Following a small ripple of discontent among some MPs – most notably David Davis, the same Conservative politician who in 2007 opposed Labour Prime Minister’s Tony Blair’s plans to detain alleged terrorists for 90 days without charge – the latest Regulations have been set to expire after six months, as opposed to two years, which was the original intention. The other two pieces of law are nonetheless in force for two years. Whatever, their initial period, as Irish people will remember from the passing of the Prevention of Terrorism Act in 1974, what begins as an emergency renewable power can rapidly become the norm.

Shoot-to-kill

Even before the Covid-19 pandemic hit Britain, Johnson and his government were ramping up police powers and clamping down on any criticism or challenge. The shootings of Usman Khan on London Bridge on 29 November 2019 and Sudesh Amman in Streatham, south London on 2 February 2020 showed us that shoot-to-kill was now the normal response of first, rather than last, resort in terrorist incidents, and on 8 March a further fatal shooting in Whitehall demonstrated that this extends to non-terrorist incidents. In all cases any debate on what other options the police may or may not have had has been closed off; as we reported in the last issue of FRFI, prior to the election, Johnson promised that if returned to power, he would ‘… ensure that [the police and security forces] do not come under constant attack from the human rights lobby …’

Filling up the prisons

Despite repeated calls on it to release low-risk, short-sentence, elderly and vulnerable prisoners to prevent the spread of Covid-19 (see page 14), the government has not only refused to take any such action, but is continuing to press ahead with measures which will increase the prison population further.

On 28 January Under-Secretary of State for Justice Chris Philip asked Parliament to approve the draft Release of Prisoners (Alteration of Relevant Proportion of Sentence) Order. This had been first put to Parliament in October 2019, following a Conservative promise in August that all prisoners sentenced to seven years or more for violent or sexual offences would in future have an earliest release date at two-thirds of their sentence, as opposed to halfway.

These measures come into force on 1 April 2020 and will affect anyone sentenced from then on.

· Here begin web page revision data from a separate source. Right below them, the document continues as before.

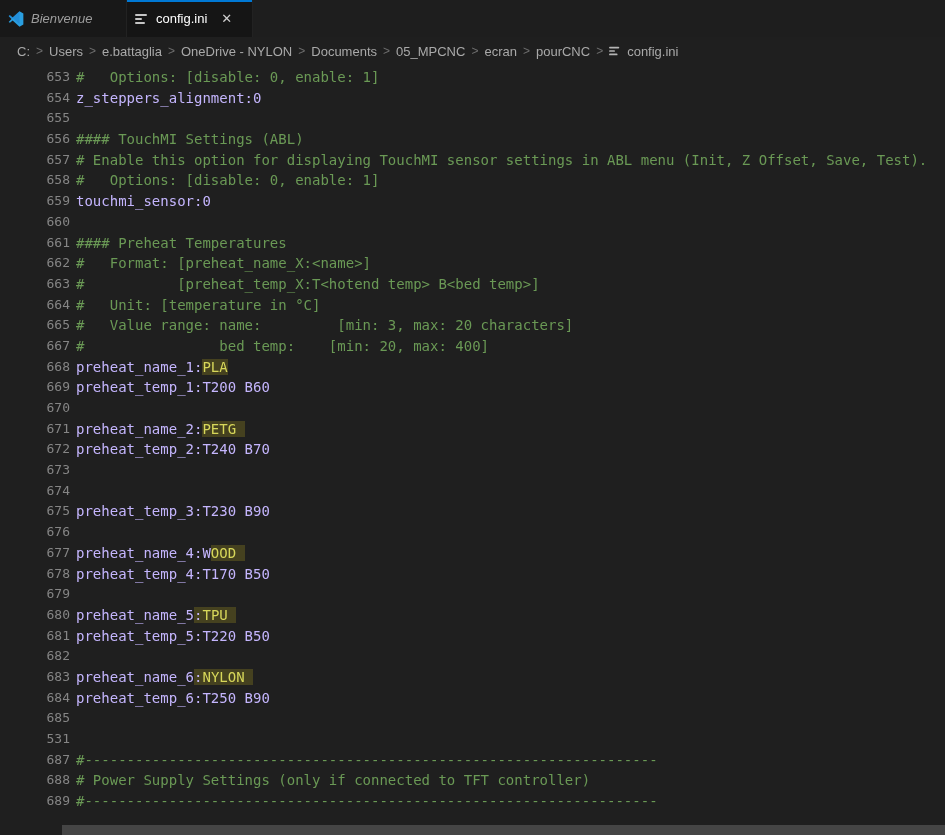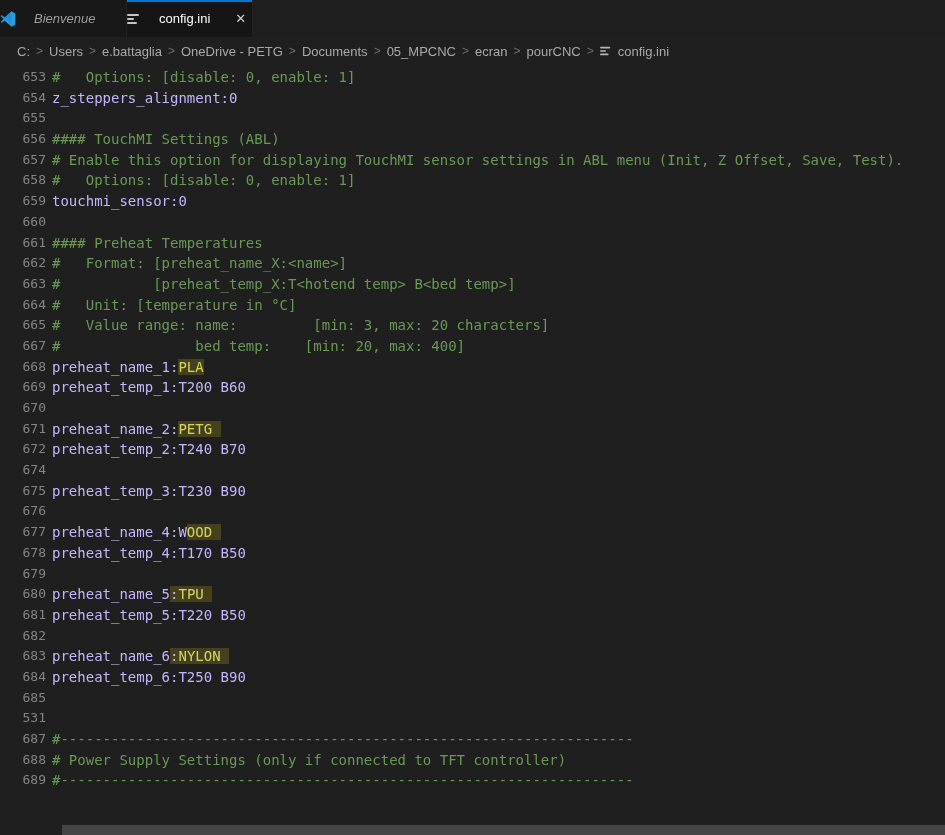"Bienvenue" .tab { gap: 18px -> 7px; padding: 0 0 -> 0 8px }
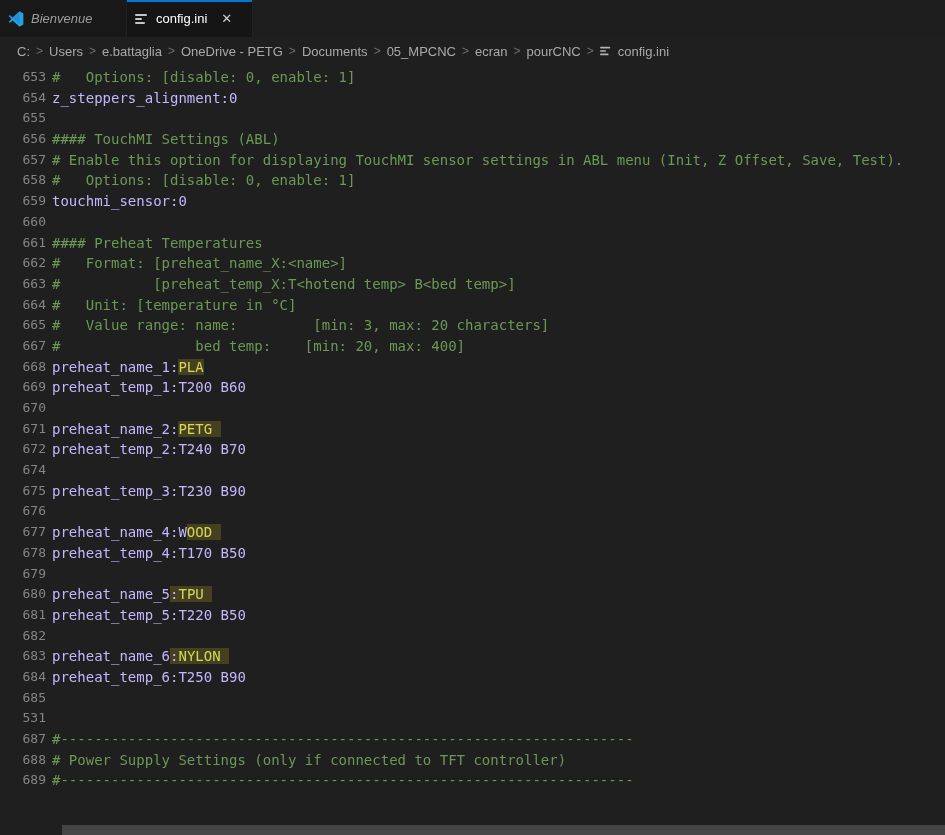"OneDrive - PETG" span.bc-item { text: PETG -> NYLON }
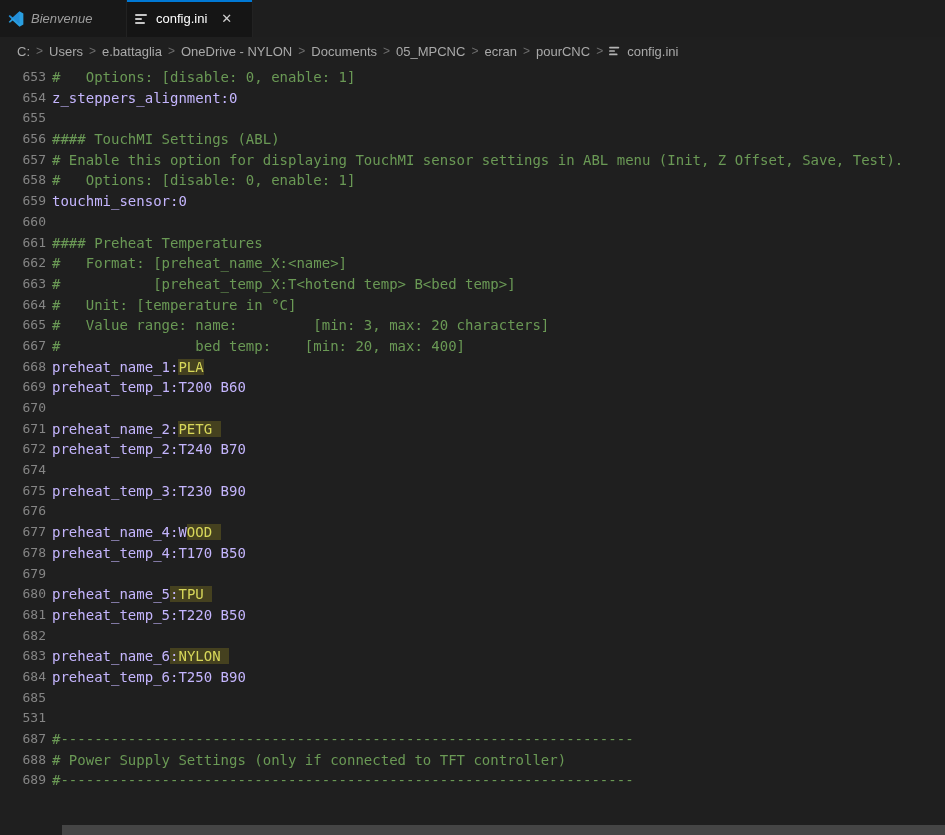"653" .editor { padding-left: none -> 24px }
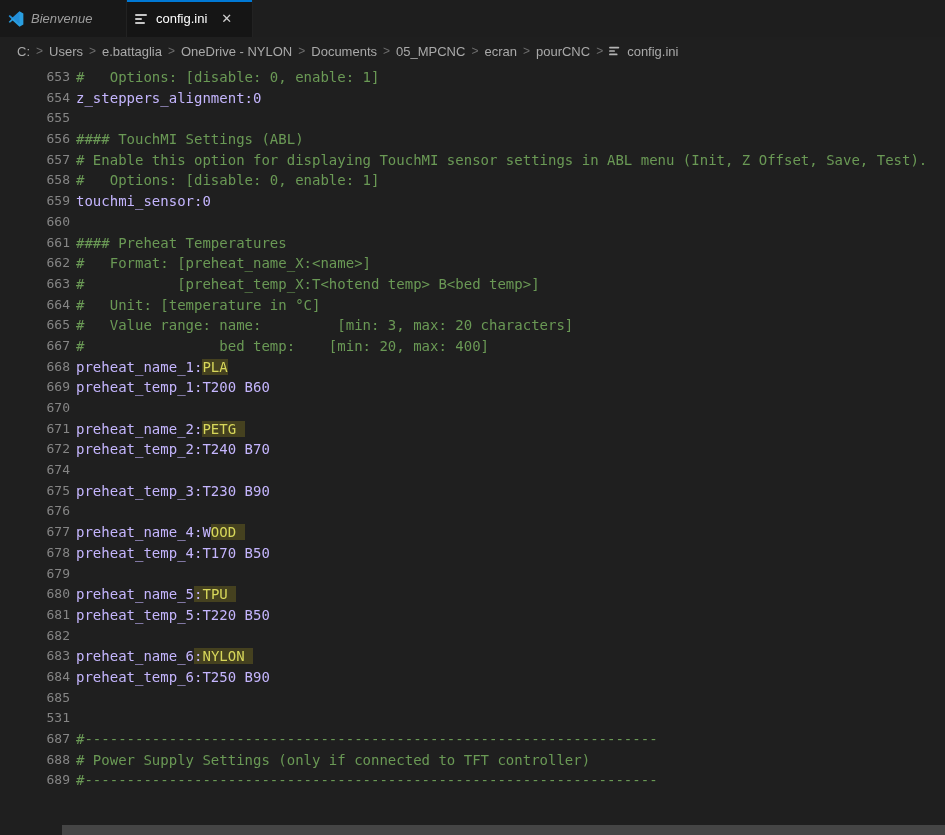"673" div.line { html: none -> <div><span>673</span><span></span></div> }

A separate kneejerk arrangement for terrorism prisoners has already been rushed through Parliament, becoming law on 26 February, subjecting all current as well as future terrorist prisoners to serve a minimum of two-thirds of their sentence and only be released following a Parole Board direction.

The government estimates that these changes will lead to an increase in the prison population of 2,000 over the next ten years. If further plans for longer overall sentences and a planned Counter Terrorism Sentencing Bill – which introduces a mandatory minimum sentence of 14 years for a range of terrorism offences – are not shelved, the net effect will be even greater.

The Bill met with no real opposition, although some Conservative MPs thought it was still too lenient, and that all prisoners should serve the sentence passed by the courts in full. The Labour contingent – which now has no chance of winning any vote – tokenistically refused to support the government, on the basis that, although it did support extended custodial periods, no thought had been put into how these would be managed.

This is indeed the case. The entire programme of making people convicted of violent, sexual or terrorist offences serve longer is simply tub-thumping bravado. No research or planning has gone into providing any evidence as to why, beyond simply longer containment, someone who serves nine years out of a 12-year sentence, as opposed to six, will be any less dangerous on release. This applies across the board but particularly to people convicted of terrorism. Although there are around 30 far-right prisoners convicted under terrorism legislation, and a handful linked to various liberation and other struggles around the world, the vast majority of the 224 terrorism prisoners are convicted on the basis that their actions stem from a commitment to Islamic fundamentalism. Their ‘radicalisation’ cannot be reversed by prison programmes or behaviour therapy. The reasons for these prisoners’ beliefs and actions are complex and intrinsically tied up with Britain’s imperialist and racist foreign and domestic policy, including its attacks and invasions of Muslim countries, and – when it suited its agenda – the backing and encouragement of the very same forces it is now attempting to ‘deradicalise’. Hashem Abedi, who on 17 March was found guilty of 22 counts of murder, is just such a prisoner: the child of anti-Gaddafi Libyans who were given asylum in Britain and whose crusade against the Libyan Jamahiriya was encouraged by the British state, he went on to conspire with his brother Salman to bomb and kill British people at Manchester Arena in 2017.

Racist immigration system

On 11 February a charter flight took off from Doncaster airport, deporting 17 Jamaicans whose presence the British government had branded as ‘not conducive to the public good’, due to one or more criminal convictions. Many had lived in this country for the majority of their lives, and at least seven of those who were deported are reported to now be in hiding, fearing for their lives due to gang violence and lack of family contacts to assist them to integrate into what is to all intents and purposes a foreign country. The Home Office had intended to send around 50 people but a fortnight of protests, together with last minute legal challenges, mainly based on the detainees’ lack of access to legal advice, led to the majority of those scheduled for deportation getting at least a temporary reprieve.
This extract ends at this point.